He then tells us how this is playing itself out now:

"The digital revolution could stymie job growth.

"Unfortunately, the Great Recession abetted this protective psychology. This keeps unemployment up. Companies didn’t just fire workers; they also went on a hiring strike."

Okay, we have an easy way of testing whether protective psychology is discouraging firms from hiring. Increasing hours and hiring more workers are alternative ways to meet labor demand. If psychology is discouraging firms from hiring workers in contexts where they otherwise would, then they must be increasing hours.

But they aren't. The average workweek was 34.5 hours in June, a hair less than the pre-recession average. So much for the psychology.

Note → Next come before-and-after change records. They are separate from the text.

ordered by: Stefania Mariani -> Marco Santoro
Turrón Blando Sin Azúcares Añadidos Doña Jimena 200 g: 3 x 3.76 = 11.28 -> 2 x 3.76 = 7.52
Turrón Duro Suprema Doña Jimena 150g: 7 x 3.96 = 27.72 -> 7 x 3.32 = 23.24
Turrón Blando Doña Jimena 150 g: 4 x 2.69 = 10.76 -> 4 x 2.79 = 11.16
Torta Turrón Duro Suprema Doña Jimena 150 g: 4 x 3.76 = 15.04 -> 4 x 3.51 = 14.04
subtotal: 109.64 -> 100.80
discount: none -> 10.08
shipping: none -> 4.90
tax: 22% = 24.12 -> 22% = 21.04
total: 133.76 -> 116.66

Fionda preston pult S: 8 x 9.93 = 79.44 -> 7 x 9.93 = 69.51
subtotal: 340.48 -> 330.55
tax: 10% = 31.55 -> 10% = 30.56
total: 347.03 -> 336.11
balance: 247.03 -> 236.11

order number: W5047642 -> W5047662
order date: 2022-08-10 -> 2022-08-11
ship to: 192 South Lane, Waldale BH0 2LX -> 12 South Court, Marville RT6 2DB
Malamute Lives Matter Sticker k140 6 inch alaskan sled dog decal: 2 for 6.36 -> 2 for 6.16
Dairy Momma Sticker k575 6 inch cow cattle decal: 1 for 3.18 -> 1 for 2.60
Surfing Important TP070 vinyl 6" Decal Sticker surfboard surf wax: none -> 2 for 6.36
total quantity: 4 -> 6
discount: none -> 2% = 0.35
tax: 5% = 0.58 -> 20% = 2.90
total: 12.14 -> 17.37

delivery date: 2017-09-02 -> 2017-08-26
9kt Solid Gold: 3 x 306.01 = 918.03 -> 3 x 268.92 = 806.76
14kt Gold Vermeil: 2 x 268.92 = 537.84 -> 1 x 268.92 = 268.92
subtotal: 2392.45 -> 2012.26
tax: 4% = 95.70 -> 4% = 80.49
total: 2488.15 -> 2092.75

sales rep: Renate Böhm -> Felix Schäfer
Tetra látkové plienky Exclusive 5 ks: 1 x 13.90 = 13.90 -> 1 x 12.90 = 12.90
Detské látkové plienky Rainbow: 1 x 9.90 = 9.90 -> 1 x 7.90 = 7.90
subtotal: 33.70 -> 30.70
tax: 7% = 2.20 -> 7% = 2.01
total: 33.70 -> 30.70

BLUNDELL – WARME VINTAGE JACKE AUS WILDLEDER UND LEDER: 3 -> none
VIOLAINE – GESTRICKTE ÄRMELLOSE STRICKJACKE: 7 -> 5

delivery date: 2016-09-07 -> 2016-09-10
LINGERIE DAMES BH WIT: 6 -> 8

Then we get this great line about how the economy is getting less dynamic with slower productivity growth.

"Haltiwanger [University of Maryland economist, John Haltiwanger] sees the economy becoming less dynamic. Young firms less than five years old create a huge number of new jobs, but the rate of business start-ups has declined — and with it, new jobs. In the late 1980s, start-ups’ share of net job creation was nearly half; now, it’s just below 40 percent. The causes of the slump in start-up firms are unclear. Some candidates: an aging society, government regulations, more risk-aversion."

So there you have it, digital technologies are going to replace all the workers at the same time that an aging society will make the economy less dynamic. Now that is a serious set of problems.

Comments (4)Add Comment
How Desktop Computers Destroyed America While No One Was Watching
written by Last Mover, July 15, 2013 6:07
If psychology is discouraging firms from hiring workers in contexts where they otherwise would, then they must be increasing hours.


The robots-are-taking-our-jobs message is not about psychology and expectations. It's about the same moronic zero-sum mindset advanced by the austerity crowd. It's simple when cast as substitution effects between human labor and capitalized robotic labor. Humans are displaced by lower cost factor inputs. Case closed.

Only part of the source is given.